■ Entries supplied
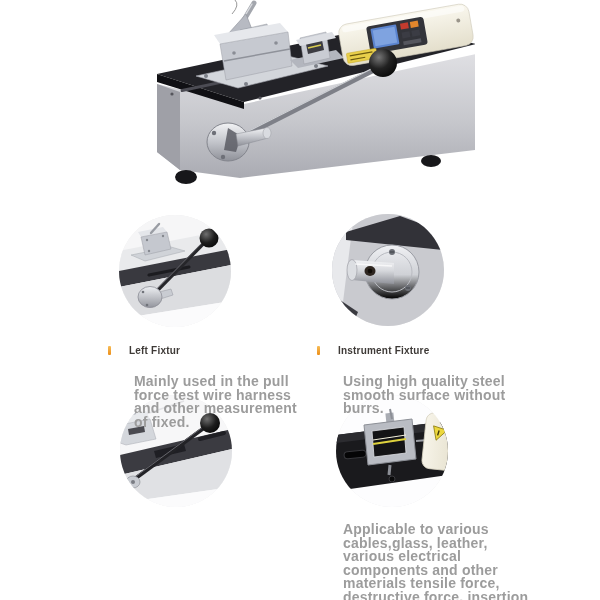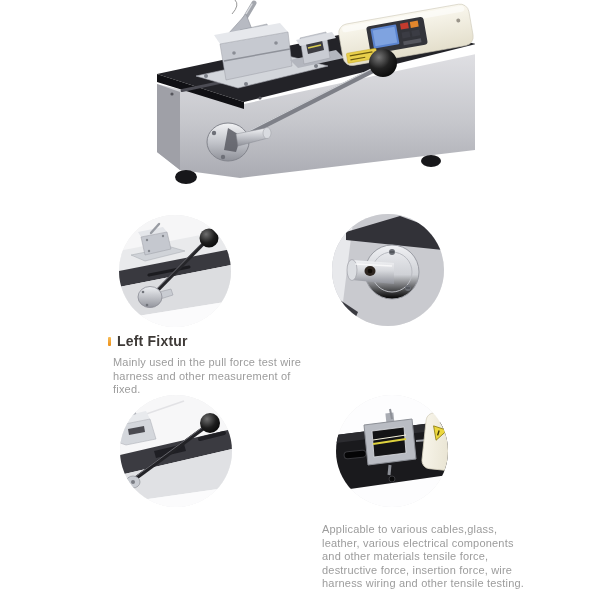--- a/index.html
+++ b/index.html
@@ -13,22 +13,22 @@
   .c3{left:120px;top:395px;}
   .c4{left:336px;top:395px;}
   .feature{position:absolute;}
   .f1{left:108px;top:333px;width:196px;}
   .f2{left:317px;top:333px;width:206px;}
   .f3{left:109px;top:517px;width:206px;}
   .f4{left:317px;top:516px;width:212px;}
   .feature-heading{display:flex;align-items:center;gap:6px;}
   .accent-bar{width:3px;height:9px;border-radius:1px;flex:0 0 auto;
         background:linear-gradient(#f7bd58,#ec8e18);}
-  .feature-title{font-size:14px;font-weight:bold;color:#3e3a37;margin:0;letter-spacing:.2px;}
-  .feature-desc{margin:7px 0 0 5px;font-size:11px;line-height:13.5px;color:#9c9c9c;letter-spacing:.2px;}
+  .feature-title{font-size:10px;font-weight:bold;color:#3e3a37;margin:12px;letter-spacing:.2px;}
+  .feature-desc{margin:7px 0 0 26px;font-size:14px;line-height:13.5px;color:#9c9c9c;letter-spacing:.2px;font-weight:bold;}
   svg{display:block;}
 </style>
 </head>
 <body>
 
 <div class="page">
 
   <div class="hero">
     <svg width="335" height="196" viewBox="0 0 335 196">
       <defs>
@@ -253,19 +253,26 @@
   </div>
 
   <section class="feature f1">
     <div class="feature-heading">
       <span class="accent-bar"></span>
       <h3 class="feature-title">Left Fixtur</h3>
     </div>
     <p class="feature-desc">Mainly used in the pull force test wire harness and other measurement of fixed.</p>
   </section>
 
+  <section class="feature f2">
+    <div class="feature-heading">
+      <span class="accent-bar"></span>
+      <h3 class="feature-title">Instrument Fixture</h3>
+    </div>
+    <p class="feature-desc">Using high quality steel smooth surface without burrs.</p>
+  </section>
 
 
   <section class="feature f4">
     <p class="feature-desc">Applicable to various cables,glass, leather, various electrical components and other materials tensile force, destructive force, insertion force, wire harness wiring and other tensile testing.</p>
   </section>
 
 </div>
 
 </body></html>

■ Exercise instructions
Report only a number, the count of lines in the listing that contain the word "accent".

■ Response below
3